The Shade feels the urge to slink from the man’s presence, but the man does not notice him. Not when his entrance has been overtaken by a bombardment of the five-year-old boy and the toddling girl, both now trying to climb his legs. The man walks forward, his boots hard against the ground, and tousles the hair of his wife’s brother, whose lips twitch upward slightly, even as he offers the younger children a measured rebuke for abandoning their posts.

Wendy Darling laughs, and the beautiful sound echoes across the room, penetrating even the glass of the window.

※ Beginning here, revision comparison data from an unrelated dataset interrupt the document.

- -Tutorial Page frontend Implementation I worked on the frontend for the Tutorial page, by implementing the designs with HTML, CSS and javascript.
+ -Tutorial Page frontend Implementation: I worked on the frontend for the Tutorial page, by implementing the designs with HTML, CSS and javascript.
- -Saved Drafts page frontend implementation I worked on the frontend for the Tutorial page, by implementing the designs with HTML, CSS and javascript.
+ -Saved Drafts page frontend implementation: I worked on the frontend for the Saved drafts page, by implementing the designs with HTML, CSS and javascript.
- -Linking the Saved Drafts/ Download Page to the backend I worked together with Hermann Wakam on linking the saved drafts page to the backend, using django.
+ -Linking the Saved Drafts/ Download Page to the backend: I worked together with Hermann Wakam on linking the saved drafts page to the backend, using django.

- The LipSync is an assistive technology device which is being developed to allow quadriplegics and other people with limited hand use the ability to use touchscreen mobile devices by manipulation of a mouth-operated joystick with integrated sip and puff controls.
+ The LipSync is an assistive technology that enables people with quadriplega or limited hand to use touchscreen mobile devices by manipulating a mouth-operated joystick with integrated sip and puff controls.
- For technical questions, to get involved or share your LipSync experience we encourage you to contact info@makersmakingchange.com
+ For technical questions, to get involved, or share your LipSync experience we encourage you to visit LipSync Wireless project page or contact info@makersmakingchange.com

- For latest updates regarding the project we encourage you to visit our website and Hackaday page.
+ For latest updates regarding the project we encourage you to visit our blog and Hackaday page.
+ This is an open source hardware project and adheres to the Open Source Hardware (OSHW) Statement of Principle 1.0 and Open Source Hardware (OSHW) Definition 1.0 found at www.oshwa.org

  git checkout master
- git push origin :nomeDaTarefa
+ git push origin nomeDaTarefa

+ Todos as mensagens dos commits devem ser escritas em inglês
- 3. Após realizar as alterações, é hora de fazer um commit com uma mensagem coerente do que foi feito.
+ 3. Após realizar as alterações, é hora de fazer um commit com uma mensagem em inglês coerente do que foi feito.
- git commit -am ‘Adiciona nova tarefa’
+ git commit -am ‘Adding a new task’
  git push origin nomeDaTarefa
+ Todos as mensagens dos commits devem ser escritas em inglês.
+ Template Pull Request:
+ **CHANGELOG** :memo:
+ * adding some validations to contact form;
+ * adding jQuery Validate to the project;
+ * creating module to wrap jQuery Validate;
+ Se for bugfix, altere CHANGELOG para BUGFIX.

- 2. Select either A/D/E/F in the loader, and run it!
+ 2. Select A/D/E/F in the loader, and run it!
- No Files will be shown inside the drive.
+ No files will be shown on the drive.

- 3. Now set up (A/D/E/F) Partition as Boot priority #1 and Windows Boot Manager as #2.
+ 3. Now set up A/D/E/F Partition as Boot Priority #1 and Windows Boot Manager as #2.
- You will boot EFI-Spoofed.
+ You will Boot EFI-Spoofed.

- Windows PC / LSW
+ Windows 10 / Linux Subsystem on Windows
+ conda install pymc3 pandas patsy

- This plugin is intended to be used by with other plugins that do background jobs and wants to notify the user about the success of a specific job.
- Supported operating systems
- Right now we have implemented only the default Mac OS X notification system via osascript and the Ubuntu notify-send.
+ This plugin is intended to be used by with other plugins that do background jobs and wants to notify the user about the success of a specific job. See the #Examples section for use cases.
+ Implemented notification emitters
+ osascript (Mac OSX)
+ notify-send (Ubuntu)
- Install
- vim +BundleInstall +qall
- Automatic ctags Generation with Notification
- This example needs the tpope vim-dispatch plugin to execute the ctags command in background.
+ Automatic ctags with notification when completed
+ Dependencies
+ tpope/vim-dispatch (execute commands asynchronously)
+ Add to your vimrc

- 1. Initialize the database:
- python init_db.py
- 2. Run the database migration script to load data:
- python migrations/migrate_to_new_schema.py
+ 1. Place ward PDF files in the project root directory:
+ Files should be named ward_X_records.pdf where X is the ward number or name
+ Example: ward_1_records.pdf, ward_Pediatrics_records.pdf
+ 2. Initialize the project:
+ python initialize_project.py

The Shade jolts at the beautiful sound, and Wendy Darling’s head jerks to the right, toward the window. The Shade slips downward, out of sight. As much as he longs to be seen by those pale blue eyes, he cannot risk the husband knowing he is here, and though the husband cannot see him, Wendy Darling’s reaction might give his presence away.

“Darling?” asks the husband.

“It’s nothing,” she says, sounding far off, like she always has. “I just thought…”

The Shade does not have to see her to know she’s shaking her head, convincing herself of a reality that is not true. Wendy Darling has not changed, it seems, and the Shade finds immense comfort in that.

“Mm,” says the husband, but a moment passes, and the children begin to chatter again, causing the Shade to feel it is safe to peek into the window again.

He watches them for an hour or so. The children tackle the man, and he tickles them until they giggle and scream. The Shade watches the children fall asleep on their father’s chest, the little girl sleepily tracing the tendrils of gold that snake up from underneath his shirt and onto his neck.

By the time the children’s breathing has slowed, so has Wendy Darling’s. The husband stands, carefully throwing the little girl over one shoulder. He leads the little boy by his hooked hand, the boy dragging a blanket across the floor. When the husband reaches the doorway, he turns and glances over his shoulder at his wife, who has fallen asleep on the chaise, her hand drooped over the bassinet in which she laid the baby only moments before.